SUPPLIED INFORMATION:
>>>>
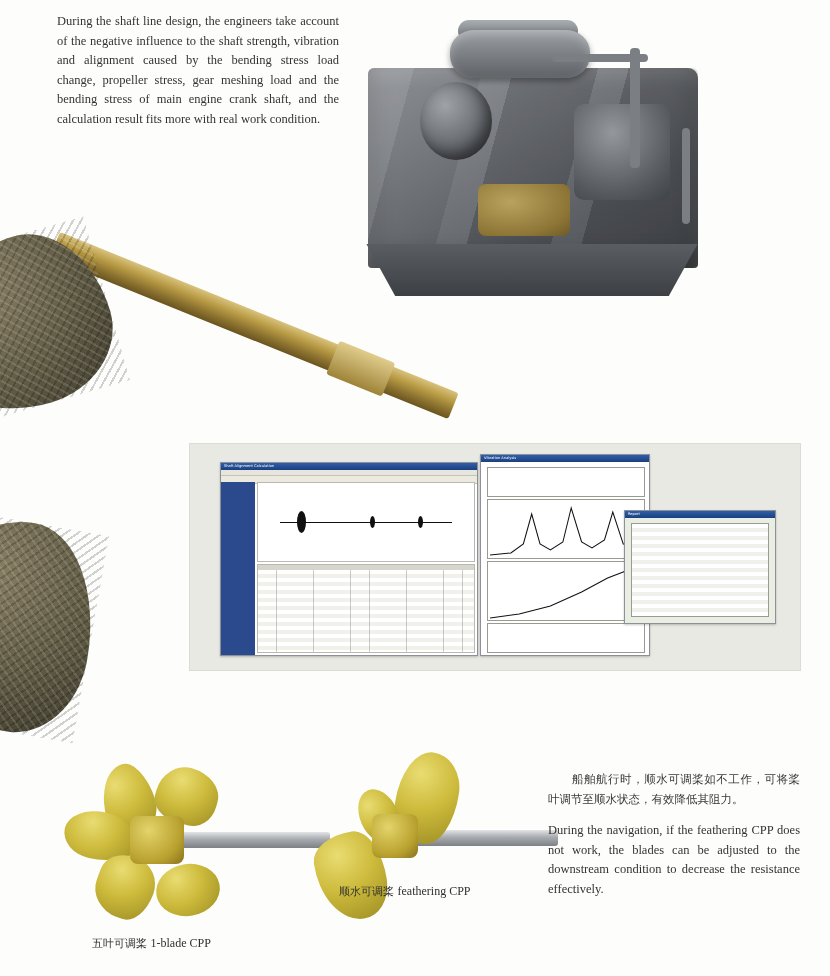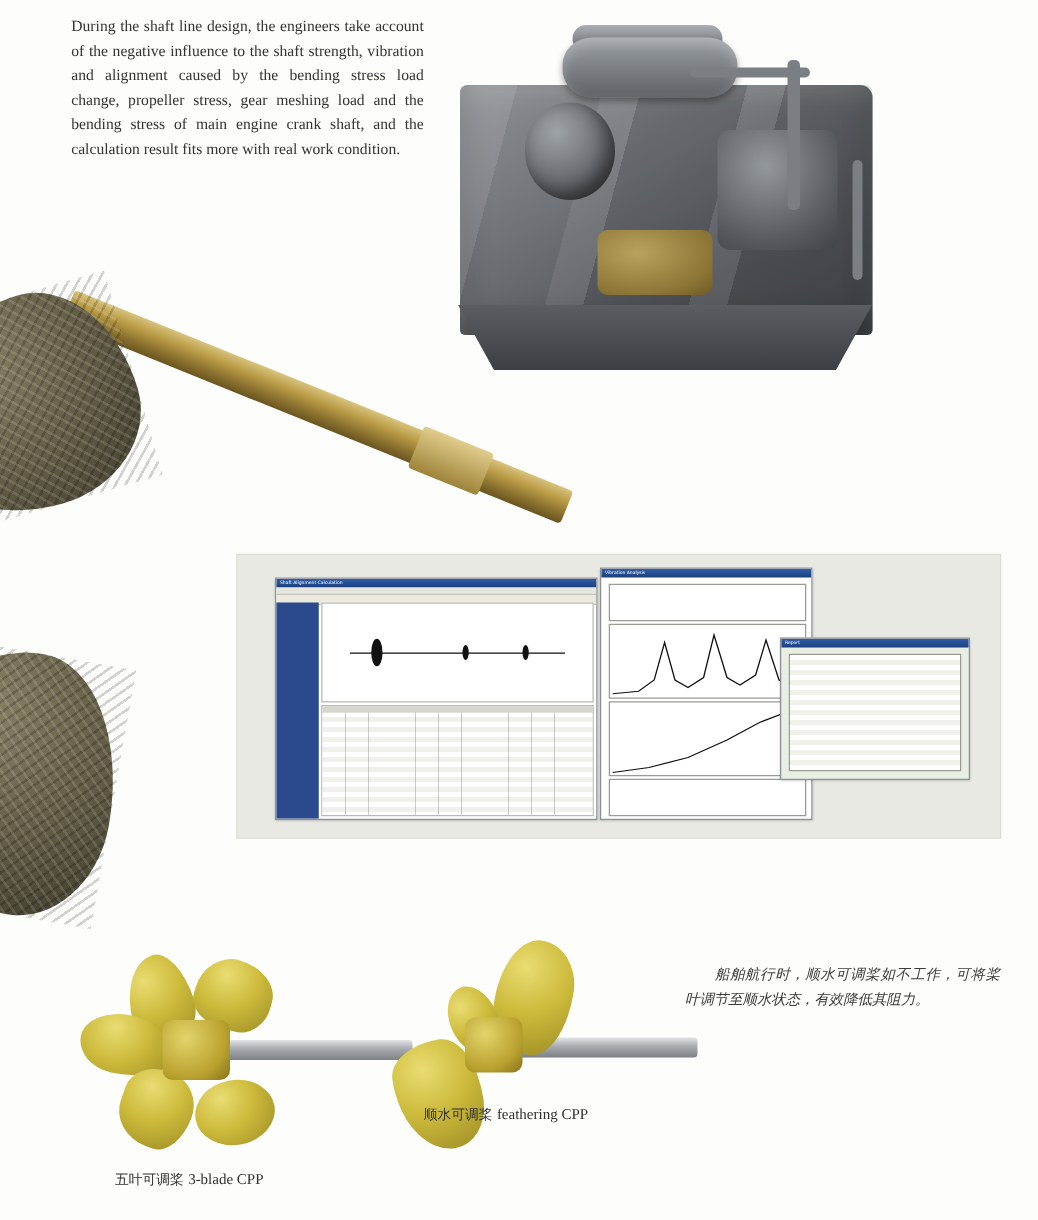--- a/index.html
+++ b/index.html
@@ -180,7 +180,7 @@
 
   
   .bot-text{position:absolute;left:548px;top:770px;width:252px;}
-  .bot-text .cn-par{margin-bottom:12px;text-align:justify;font-style:italic;}
+  .bot-text .cn-par{margin-bottom:12px;text-align:justify;}
   .bot-text .en-par{text-align:justify;}
 </style>
 </head>

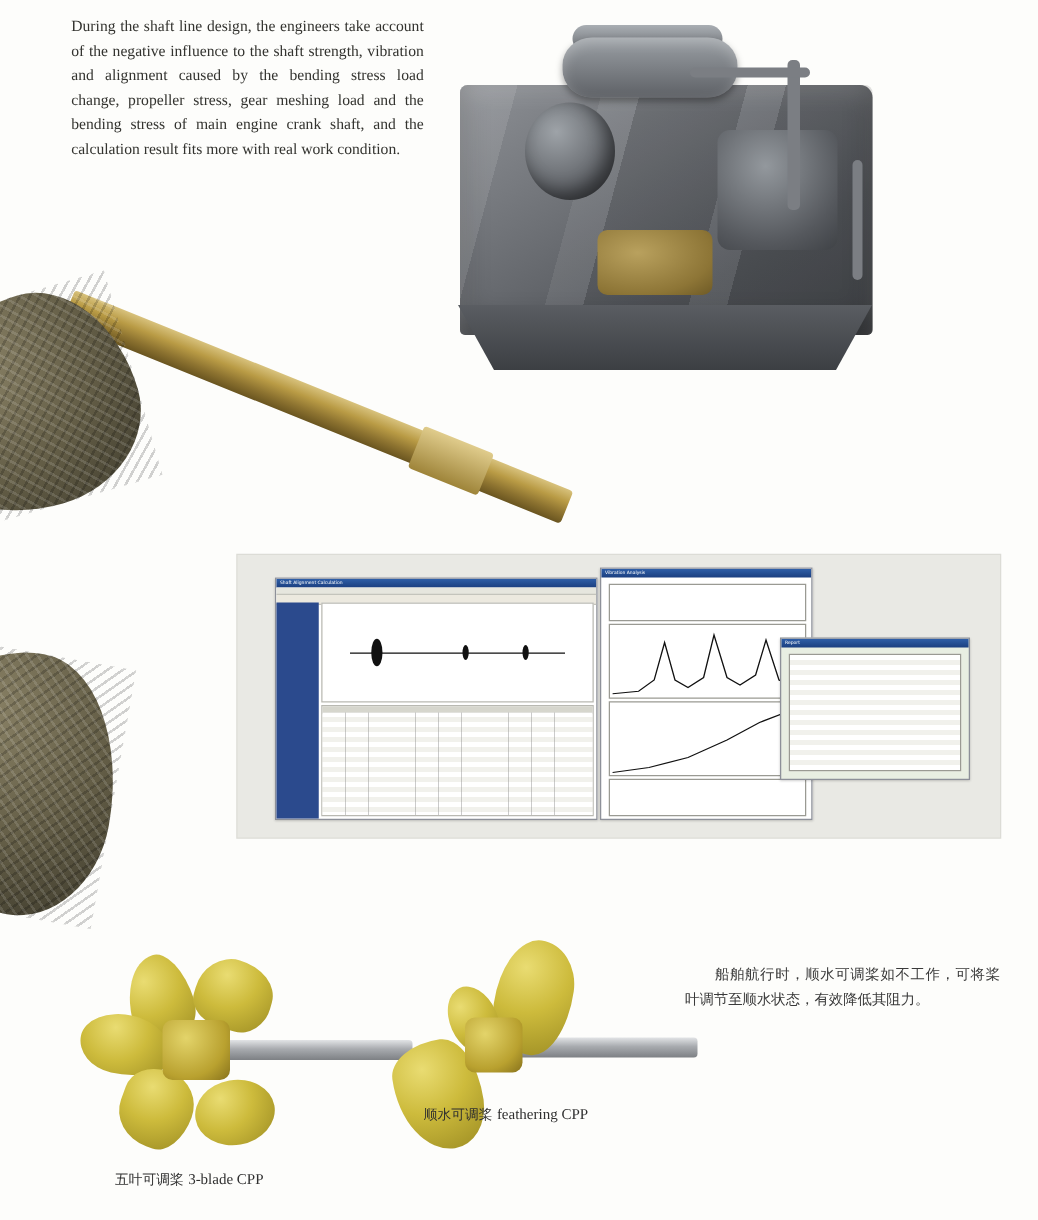--- a/index.html
+++ b/index.html
@@ -294,6 +294,7 @@
 
   <div class="bot-text">
     <p class="cn-par">船舶航行时，顺水可调桨如不工作，可将桨叶调节至顺水状态，有效降低其阻力。</p>
+    <p class="en-par">During the navigation, if the feathering CPP does not work, the blades can be adjusted to the downstream condition to decrease the resistance effectively.</p>
   </div>
 
 </div>

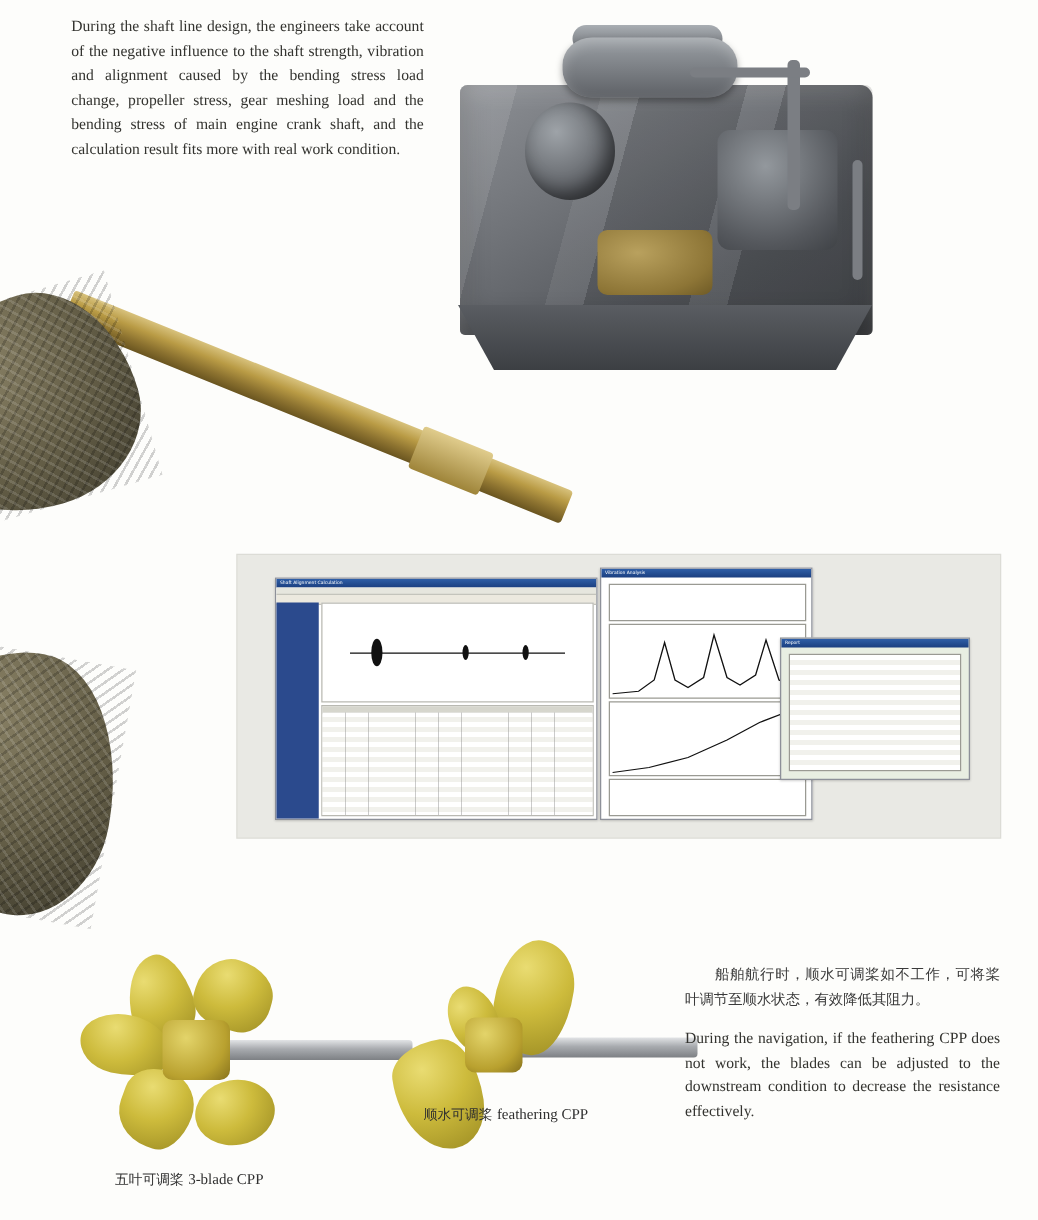--- a/index.html
+++ b/index.html
@@ -285,7 +285,7 @@
 
   <div class="cap" style="left:92px;top:936px;">
     <span>五叶可调桨</span>
-    <span class="en">3-blade CPP</span>
+    <span class="en">1-blade CPP</span>
   </div>
   <div class="cap" style="left:339px;top:884px;">
     <span>顺水可调桨</span>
<<<<
THE PROBLEM: Wherever the string "text" is found in the entries, copy the line it sits in.

SOLUTION BELOW:
   .bot-text{position:absolute;left:548px;top:770px;width:252px;}
-  .bot-text .cn-par{margin-bottom:12px;text-align:justify;font-style:italic;}
+  .bot-text .cn-par{margin-bottom:12px;text-align:justify;}
   .bot-text .en-par{text-align:justify;}
   <div class="bot-text">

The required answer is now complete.